Clear hazardous chemicals from port

5 March, 2021 12:00 AM printer

The Chittagong Port Authority (CPA) should not have allowed hazardous and flammable goods to pile up at the port shed over the years. We must take cautionary lessons from the 2020 Beirut Port explosion resulting from hazardous chemicals stored at a warehouse for a number of years. How could hazardous products pile up in the port sheds is a wonder! These must be cleared or destroyed urgently to avoid any risk to the primary seaport of the country.

Recently the authorities under the aegis of the ministry of shipping decided to clear the piled-up goods from the port sheds at the earliest. Though this is a good decision, we urge the officials to reconsider the decision to relocate such goods to private Inland Container Depots (ICD). We feel that such a decision may be unwise as it may put the lives of the people nearby those ICDs at risk.

There is a system by which the CPA is supposed to send documents of the undelivered consignments remaining at the port shed after 30 days to the customs authorities. Following that the customs authorities give notice to the importers urging them to take delivery of their goods within 15 days. The customs authorities can auction off the goods after the stipulated warning period of issuing the notice. By this, it is obvious that goods cannot remain undelivered after more than a total number of 45 days at the port.

But we wonder how come in reality imported goods, including hazardous ones, remain at the port yard undelivered year after year, posing a threat to the entire port and its adjacent areas. This once again shows that although there are very good rules and regulations in place in our country, the problem is that the concerned authorities are not diligent about their implementation.
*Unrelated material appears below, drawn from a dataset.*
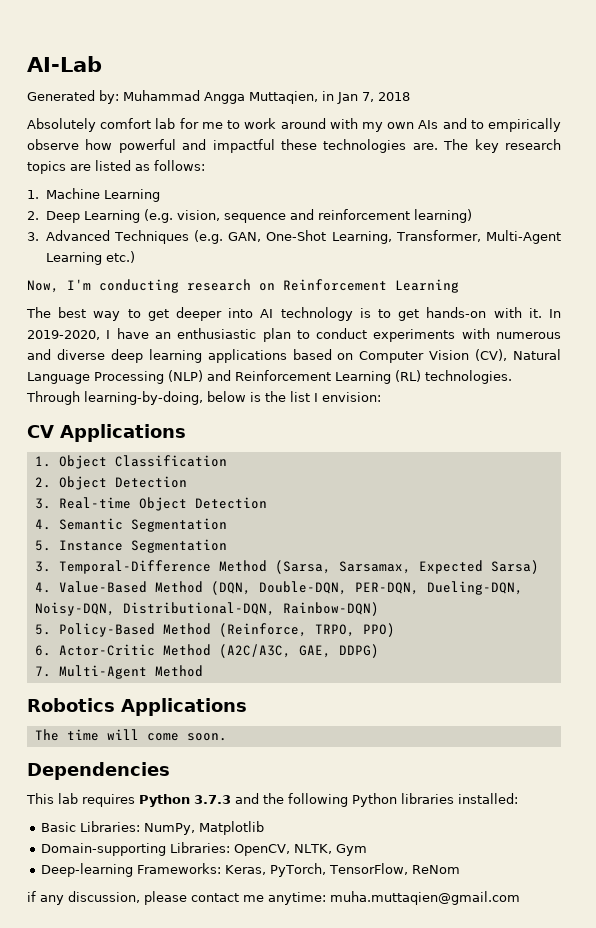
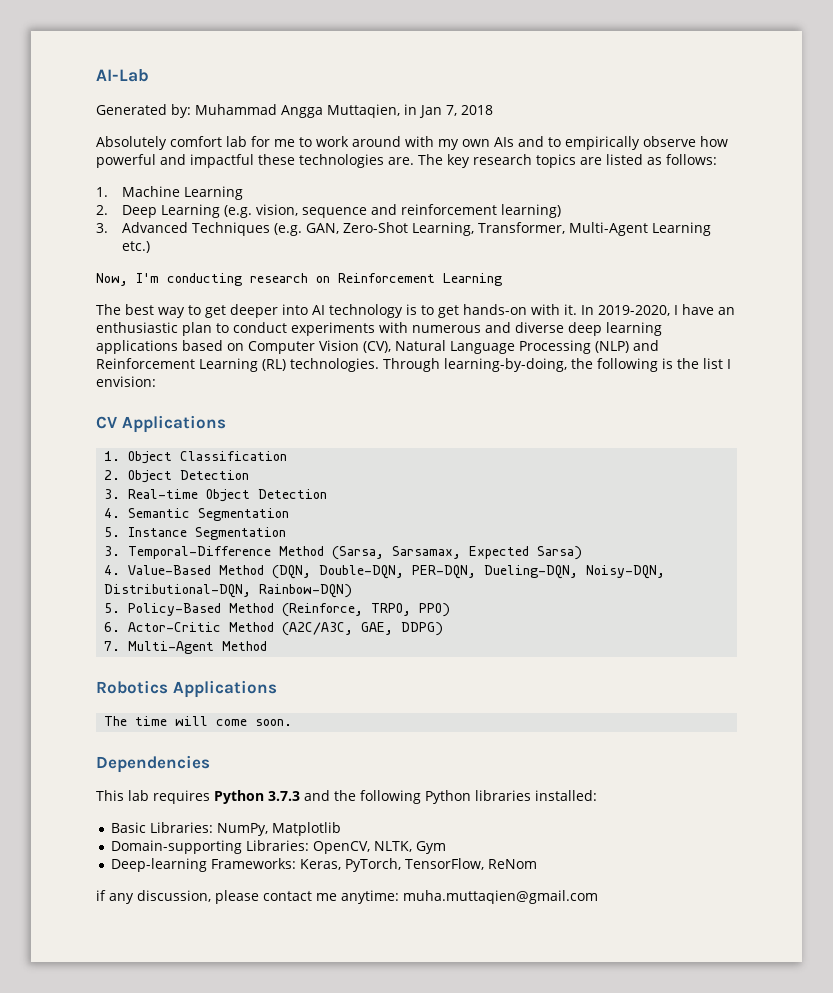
[266,230,327,241] One-Shot -> [343,222,409,233] Zero-Shot
[207,391,246,402] below -> [571,358,658,372] the following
Perhaps, imposing some kind of incentives for good work and fining for the lapse in maintaining or implementing the systemic rules and regulations can deter the transgressors. Such unlawful actions should not be allowed to continue undeterred year after year. Therefore, a permanent systemic solution must be found to ensure that none breaks the rules of safety standards anywhere, be it at the port or in any part of the country.